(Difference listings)
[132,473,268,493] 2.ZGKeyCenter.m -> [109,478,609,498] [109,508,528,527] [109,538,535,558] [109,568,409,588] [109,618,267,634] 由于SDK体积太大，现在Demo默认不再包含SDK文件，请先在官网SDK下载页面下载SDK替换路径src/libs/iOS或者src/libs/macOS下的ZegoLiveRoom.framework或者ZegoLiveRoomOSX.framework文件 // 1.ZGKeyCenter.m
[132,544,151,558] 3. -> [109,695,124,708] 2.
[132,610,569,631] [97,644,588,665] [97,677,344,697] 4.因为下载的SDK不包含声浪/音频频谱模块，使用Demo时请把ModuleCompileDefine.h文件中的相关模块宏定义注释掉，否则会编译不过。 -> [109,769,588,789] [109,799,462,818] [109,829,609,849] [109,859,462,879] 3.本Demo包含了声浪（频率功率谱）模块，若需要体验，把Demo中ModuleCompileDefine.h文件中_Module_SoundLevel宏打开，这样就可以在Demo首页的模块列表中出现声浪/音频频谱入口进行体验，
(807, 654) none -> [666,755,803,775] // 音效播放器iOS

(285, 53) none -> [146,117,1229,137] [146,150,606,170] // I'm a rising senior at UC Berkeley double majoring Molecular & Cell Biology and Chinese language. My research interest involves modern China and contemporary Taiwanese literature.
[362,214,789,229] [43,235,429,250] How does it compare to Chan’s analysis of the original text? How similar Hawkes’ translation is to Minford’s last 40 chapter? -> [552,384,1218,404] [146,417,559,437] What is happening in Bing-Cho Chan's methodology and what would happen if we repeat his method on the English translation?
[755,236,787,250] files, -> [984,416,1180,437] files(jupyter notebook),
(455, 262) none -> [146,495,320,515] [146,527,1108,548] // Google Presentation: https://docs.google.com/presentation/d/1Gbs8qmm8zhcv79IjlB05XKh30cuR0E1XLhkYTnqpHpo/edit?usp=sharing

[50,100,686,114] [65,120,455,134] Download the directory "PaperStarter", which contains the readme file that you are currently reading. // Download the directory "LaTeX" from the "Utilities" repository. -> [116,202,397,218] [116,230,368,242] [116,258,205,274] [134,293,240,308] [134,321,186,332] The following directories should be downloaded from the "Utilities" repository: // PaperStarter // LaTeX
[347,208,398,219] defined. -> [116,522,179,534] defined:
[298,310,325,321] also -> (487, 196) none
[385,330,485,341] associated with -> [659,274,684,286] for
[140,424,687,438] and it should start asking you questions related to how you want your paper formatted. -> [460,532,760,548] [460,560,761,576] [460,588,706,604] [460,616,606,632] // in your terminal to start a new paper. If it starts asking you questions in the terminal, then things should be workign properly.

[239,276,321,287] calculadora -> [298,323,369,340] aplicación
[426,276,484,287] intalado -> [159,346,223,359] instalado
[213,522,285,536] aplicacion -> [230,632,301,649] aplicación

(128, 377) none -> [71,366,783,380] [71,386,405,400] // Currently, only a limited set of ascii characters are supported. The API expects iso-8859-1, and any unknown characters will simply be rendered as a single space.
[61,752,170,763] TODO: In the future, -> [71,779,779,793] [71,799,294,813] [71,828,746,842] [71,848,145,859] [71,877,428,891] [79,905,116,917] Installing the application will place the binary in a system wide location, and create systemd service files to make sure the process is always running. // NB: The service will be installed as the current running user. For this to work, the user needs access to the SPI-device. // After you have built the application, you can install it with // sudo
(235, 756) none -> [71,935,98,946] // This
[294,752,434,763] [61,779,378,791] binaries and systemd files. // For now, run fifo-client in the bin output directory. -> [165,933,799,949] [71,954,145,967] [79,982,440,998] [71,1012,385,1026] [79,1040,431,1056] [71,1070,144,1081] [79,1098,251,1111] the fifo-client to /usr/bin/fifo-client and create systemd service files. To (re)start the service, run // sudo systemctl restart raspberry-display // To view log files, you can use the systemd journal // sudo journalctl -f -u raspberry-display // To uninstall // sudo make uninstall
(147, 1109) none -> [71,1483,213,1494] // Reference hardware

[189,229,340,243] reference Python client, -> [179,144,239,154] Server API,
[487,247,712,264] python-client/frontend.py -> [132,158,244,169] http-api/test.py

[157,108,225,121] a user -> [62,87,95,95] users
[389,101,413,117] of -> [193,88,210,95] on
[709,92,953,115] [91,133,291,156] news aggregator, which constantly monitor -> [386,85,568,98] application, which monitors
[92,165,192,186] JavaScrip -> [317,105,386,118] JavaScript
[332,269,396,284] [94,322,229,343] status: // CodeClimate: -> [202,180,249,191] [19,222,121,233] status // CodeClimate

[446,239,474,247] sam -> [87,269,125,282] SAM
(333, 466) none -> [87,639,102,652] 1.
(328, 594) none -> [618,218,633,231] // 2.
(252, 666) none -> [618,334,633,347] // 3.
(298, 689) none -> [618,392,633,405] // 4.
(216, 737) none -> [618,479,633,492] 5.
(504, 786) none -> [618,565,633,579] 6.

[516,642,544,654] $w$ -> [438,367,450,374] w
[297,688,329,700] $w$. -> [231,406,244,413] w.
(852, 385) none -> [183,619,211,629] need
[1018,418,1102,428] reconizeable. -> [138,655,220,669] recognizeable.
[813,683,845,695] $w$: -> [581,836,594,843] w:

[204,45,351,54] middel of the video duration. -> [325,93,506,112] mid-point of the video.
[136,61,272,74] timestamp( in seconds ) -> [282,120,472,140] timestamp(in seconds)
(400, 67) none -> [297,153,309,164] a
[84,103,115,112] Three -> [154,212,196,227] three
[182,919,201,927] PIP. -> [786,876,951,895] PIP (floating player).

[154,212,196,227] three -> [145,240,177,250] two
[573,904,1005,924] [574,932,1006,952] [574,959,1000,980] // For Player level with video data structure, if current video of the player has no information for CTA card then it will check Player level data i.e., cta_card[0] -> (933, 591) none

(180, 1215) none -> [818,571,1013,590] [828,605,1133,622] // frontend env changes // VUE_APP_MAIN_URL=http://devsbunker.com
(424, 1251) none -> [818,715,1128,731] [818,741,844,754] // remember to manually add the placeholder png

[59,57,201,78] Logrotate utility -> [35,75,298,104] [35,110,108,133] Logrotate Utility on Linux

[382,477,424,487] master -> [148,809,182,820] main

__Work instructions__. Give the number of lines in the records where the word "three" occurs, and add nothing.

__Answer to this task__. 2